Each role comes with its challenges and is more demanding within a self-organising team. Let’s start with developers: in an externally-organised team, their only responsibility is to write code according to the specification provided in the task by the Client/Project Manager. In a self-organised team, developers are responsible for all that + creative thinking about the implemented solution, providing expertise, challenging already existing solutions and finally for organising their own work (self-organised teams work on sprint goals and solutions to be implemented, not on a detailed pre-defined list of tasks to be closed by the end of an iteration).
Next, we have designers: our designers are UX/UI experts, but also people who provide our Clients with the user’s perspective. Their work needs to be not only creating designs, but also communicating about requirements and goals, defending ideas, and transferring feedback into design. I must say that any of our designers could easily be a key person in a self-organising team, because the specifics of their role and the Client’s expectations make them specialists in independence.
Quality Assurance Specialists are key figures in every team. Nothing should happen without them knowing about it. The difference in handling this role in directed vs self-organised teams is as crucial as it is in the case of developers. Traditionally, a QA’s goal is to test tasks according to a specification. In a self-organising team, it’s that + challenging solutions, suggesting UX improvements, tracking technical and functional inconsistencies in projects, and underlining priorities for the team.
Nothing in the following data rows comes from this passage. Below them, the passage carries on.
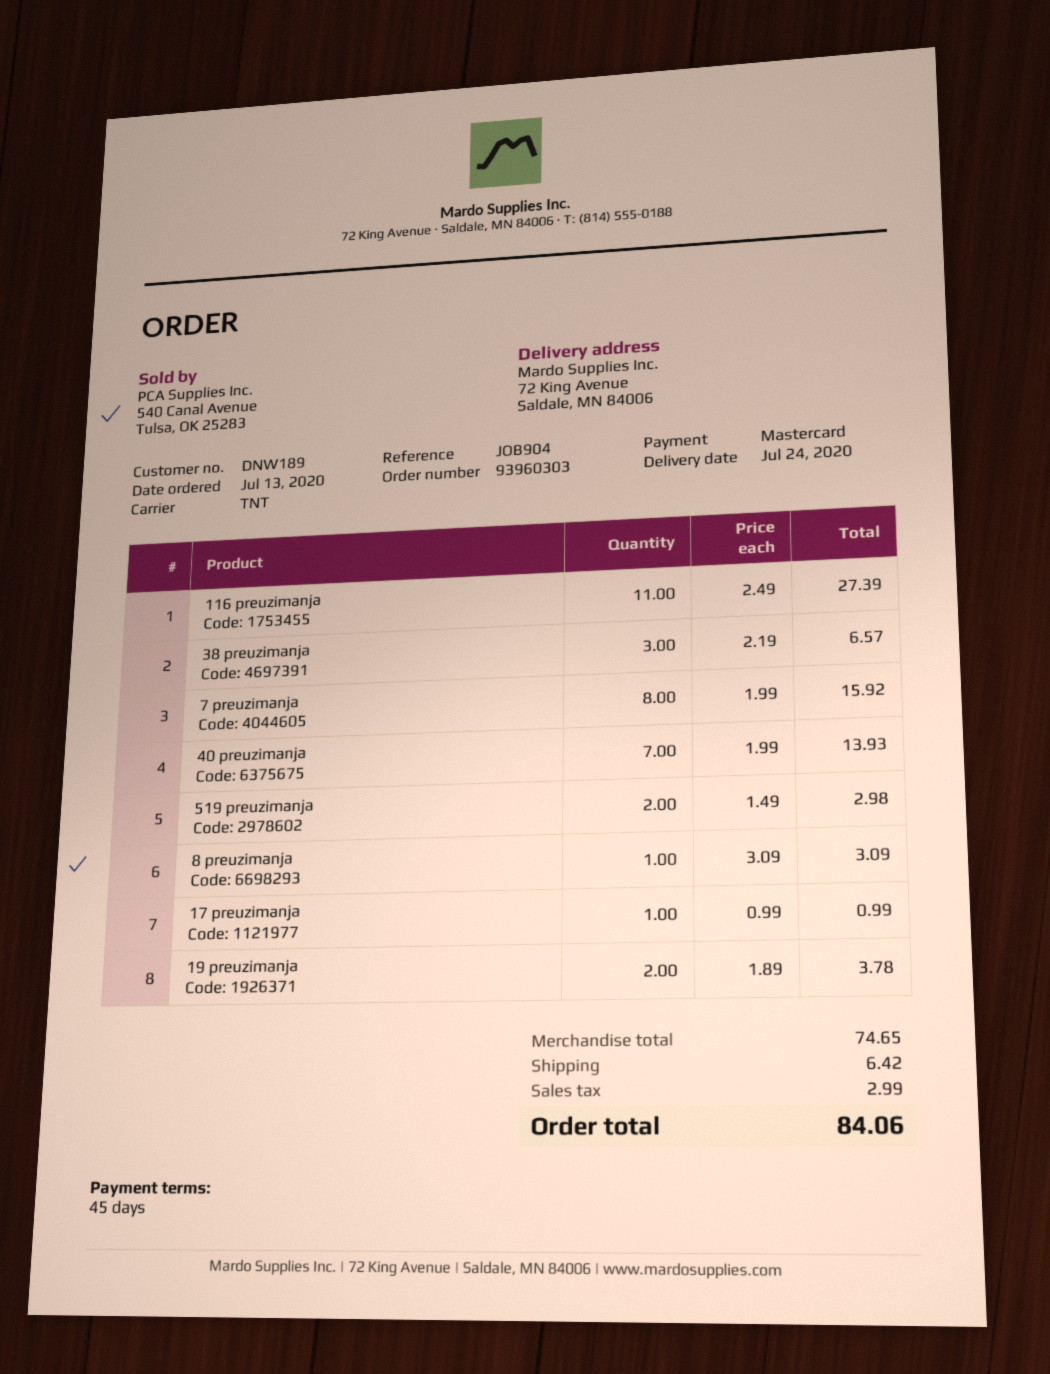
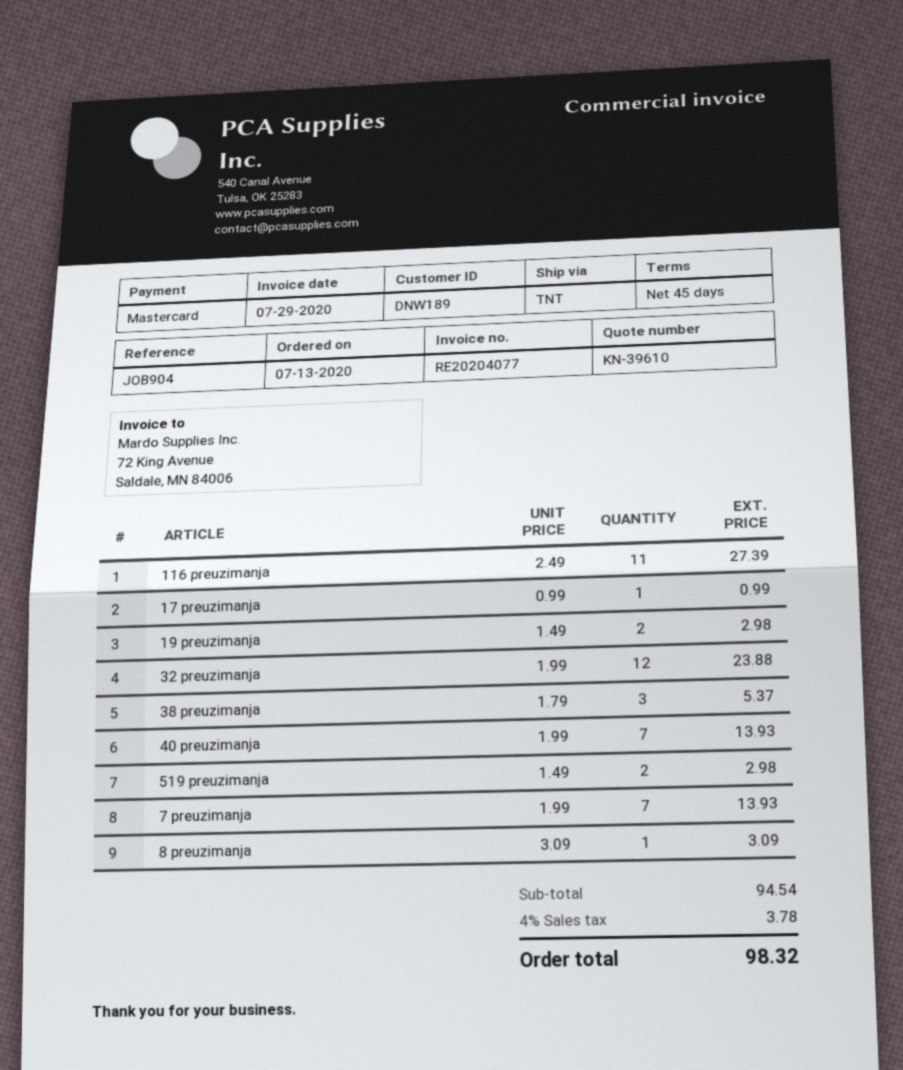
38 preuzimanja: 3 x 2.19 = 6.57 -> 3 x 1.79 = 5.37
7 preuzimanja: 8 x 1.99 = 15.92 -> 7 x 1.99 = 13.93
19 preuzimanja: 2 x 1.89 = 3.78 -> 2 x 1.49 = 2.98
32 preuzimanja: none -> 12 x 1.99 = 23.88
subtotal: 74.65 -> 94.54
shipping: 6.42 -> none
tax: 2.99 -> 3.78
total: 84.06 -> 98.32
Project Managers: even though the role itself doesn’t sound too agile, our duties may vary between teams and projects. From non-agile management through activities like time tracking, dividing tasks between team members or managing the whole communication, to 100% scrum methodology, like facilitating communication and scrum rituals, suggesting improvements, and educating about scrum. Of course, we aim to be Scrum Masters, but the reality is that our main goal is the success of the project and, for some teams and projects, the path to self-organizing is a bit longer and pebbly, and requires an experienced guide (at least for some time).
Challenges
Of course, there are challenges and difficulties preventing our teams from being self-organised by default.
The key challenges are:
- Short term projects: not every project has the time to iterate or improve processes. It’s hard to self-organize if the deadline is super short and the Client’s budget doesn’t allow for challenging the specification.
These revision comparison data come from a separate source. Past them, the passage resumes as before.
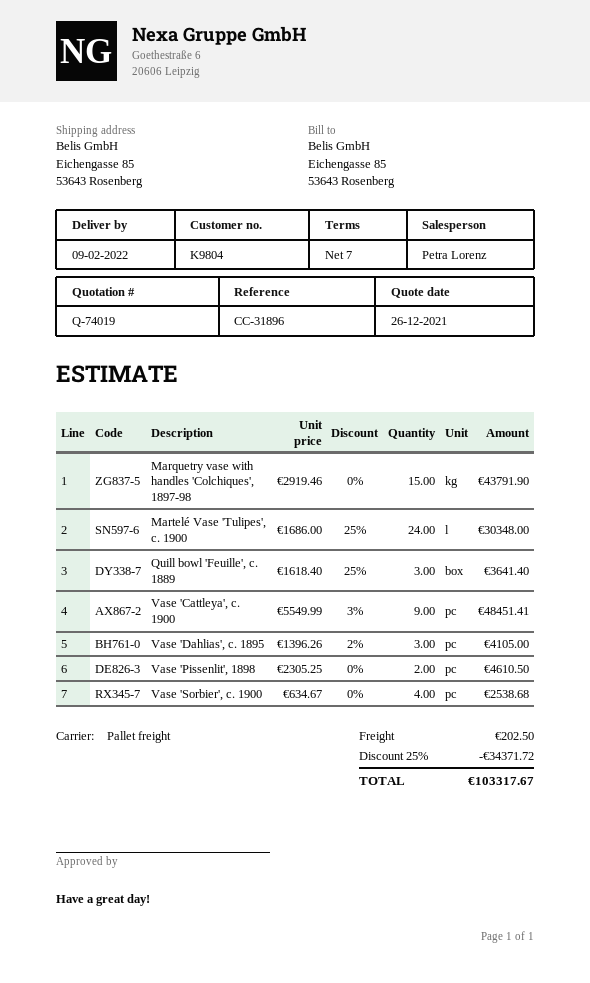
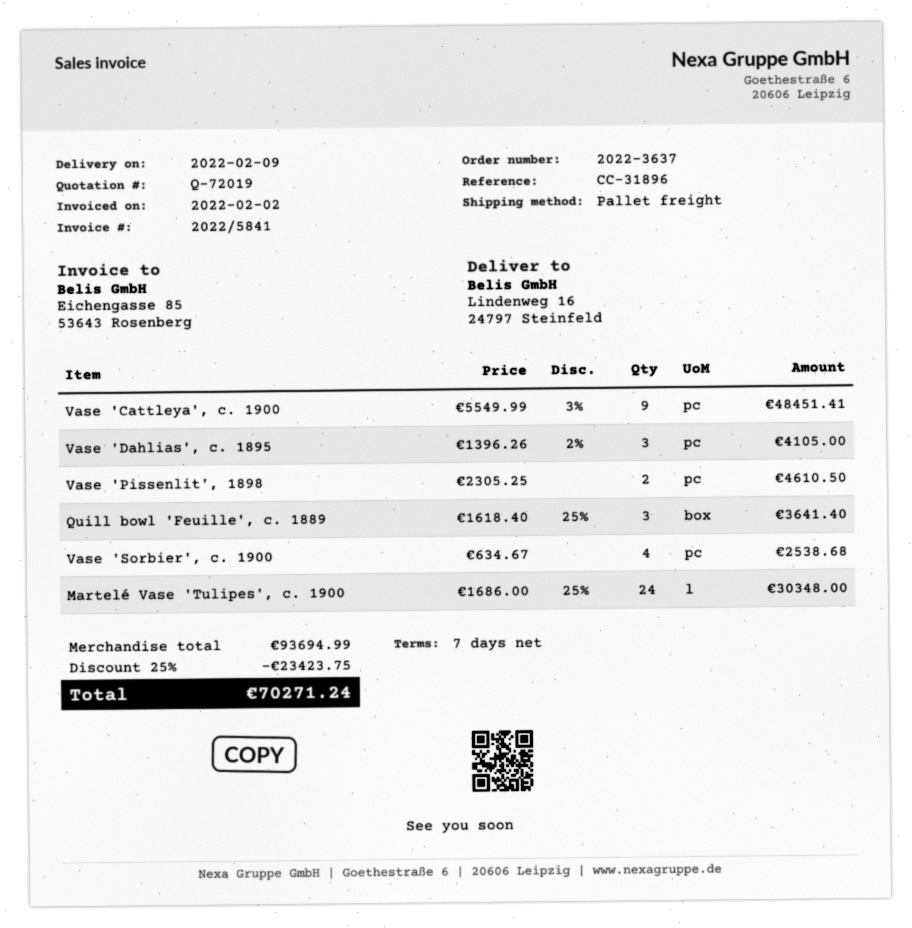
quote number: Q-74019 -> Q-72019
ship to: Eichengasse 85, 53643 Rosenberg -> Lindenweg 16, 24797 Steinfeld
Marquetry vase with handles 'Colchiques', 1897-98: 15 x 2919.46 = 43791.90 -> none
discount: 25% = 34371.72 -> 25% = 23423.75
shipping: 202.50 -> none
total: 103317.67 -> 70271.24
- Maturity of the team: it is no surprise that the longer a team works together, the more improvements it can provide to processes. The projects we deal with have their business goals and time is money, so there might not be enough opportunity to iterate with this group of people.
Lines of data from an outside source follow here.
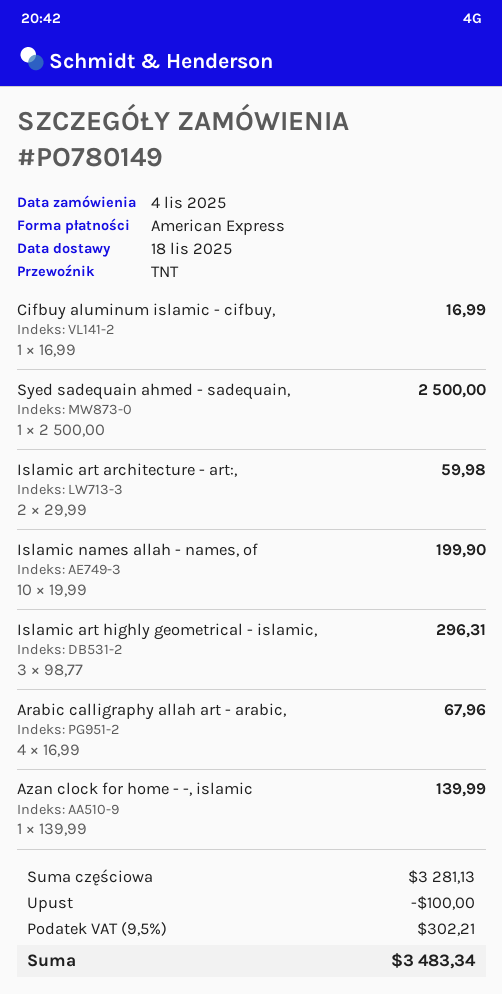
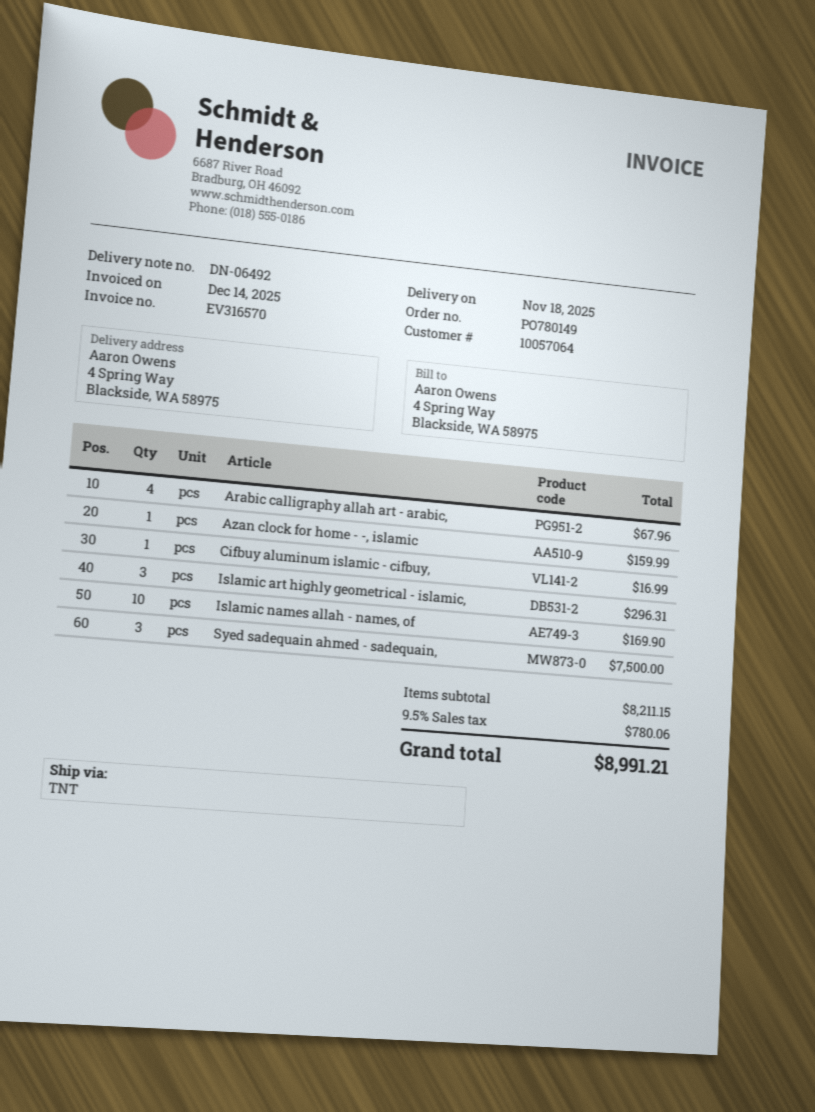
Syed sadequain ahmed - sadequain,: 1 for 2500.00 -> 3 for 7500.00
Islamic art architecture - art:,: 2 for 59.98 -> none
Islamic names allah - names, of: 10 for 199.90 -> 10 for 169.90
Azan clock for home - -, islamic: 1 for 139.99 -> 1 for 159.99
subtotal: 3281.13 -> 8211.15
discount: 100.00 -> none
tax: 9.5% = 302.21 -> 9.5% = 780.06
total: 3483.34 -> 8991.21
- Lack of initiative to self-organise, in teams or from the Client. Not every Client values feedback and expects consultancy.
Summing up: a self-organising team is the ultimate manifestation of Scrum, and I strongly believe that self-organisation is a goal every team should try to achieve. Yet the reality of software houses might not always allow us to do everything we’d like. Even in an open and agile organisation like Netguru, some changes may require more time and effort. Still, we should always be trying, because the full potential that lies within our teams can bear fruit only if given the proper soil of independence, trust and encouragement. At Netguru we strongly believe in the creative power of our teams - both when it comes to creating cutting-edge technical solutions, and constantly improving our process.